MEMO FROM THE FUTURE
Date: June 30, 2030
FROM: The 2030 Report
TO: Barbados Employees & Knowledge Workers
SUMMARY: Small Island Economy and Brain Drain Reality
BEAR CASE: Barbados (280,000 population) suffered persistent brain drain. Salary growth lagged inflation (4-6% 2025-2030). Unemployment remained elevated (around 10%). Tourism-dependent economy created volatility. Many young professionals emigrated to US/Canada.
BULL CASE: Tourism recovery post-pandemic created employment. Finance sector (offshore finance) offered stable premium-wage work. Government employment provided security. For those staying, dual-income households (BBD 150,000-180,000/year combined) achieved middle-class stability.
Economy and Wage Growth
Typical professional salary growth (2025-2030): 5-8% (modest real growth after inflation).

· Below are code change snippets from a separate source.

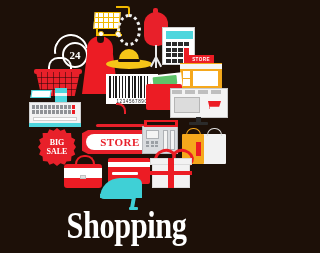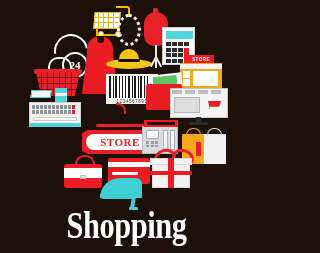"24" div.c24 { top: 14px -> 4px }
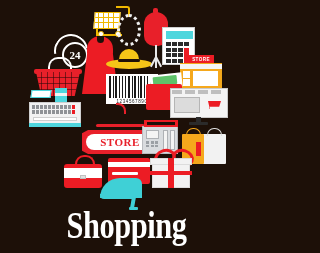"BIG" div.icon { html: none -> <div> <div></div> <div> <span>BIG</span> <span>SALE</span> </div> </div> }
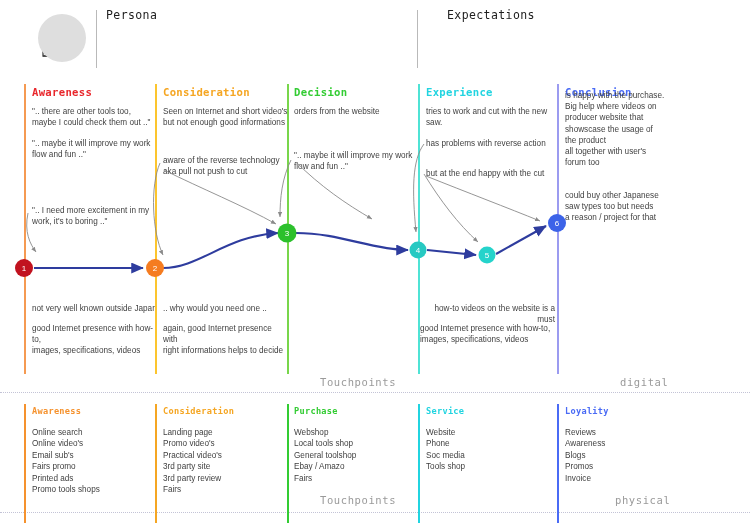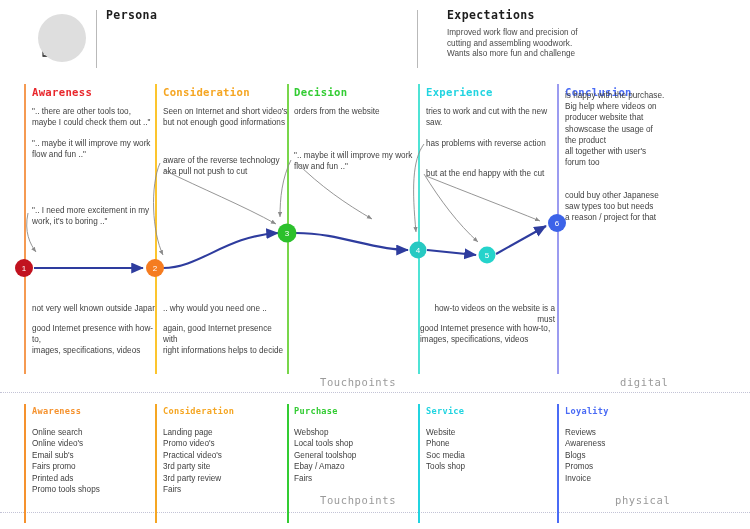"Persona" .info-title { font-weight: bold -> normal }
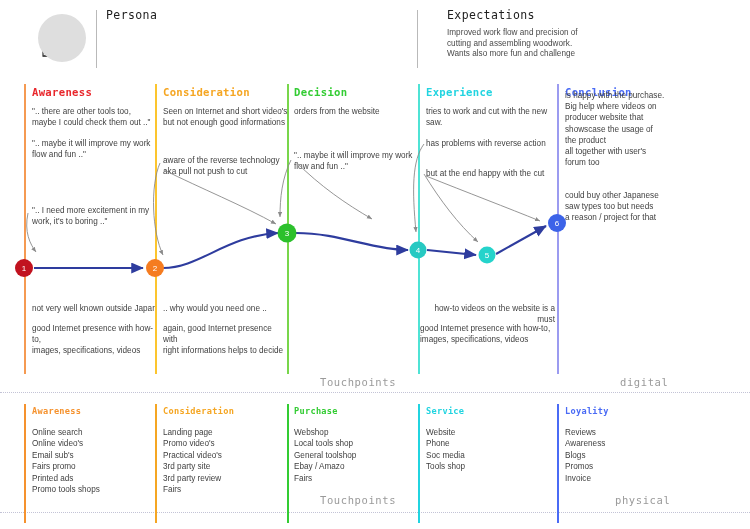"Improved work flow and precision" div.info-lines { html: <div>Improved work flow and precision of cutting and assembling woodwork. Wants also more fun and challenge</div> -> none }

By June 2030, approximately 62,000-68,000 Barbadians had emigrated (2025-2030) to US, Canada, Trinidad, seeking better opportunities.
Finance professional wage (2030): BBD 50,000-70,000/year
Government employee (mid-level): BBD 45,000-60,000/year
Tourism sector employee: BBD 25,000-40,000/year
Brain Drain and Remittances
Approximately 45% of Barbadian households receive remittances from overseas family members. This income was critical to household stability.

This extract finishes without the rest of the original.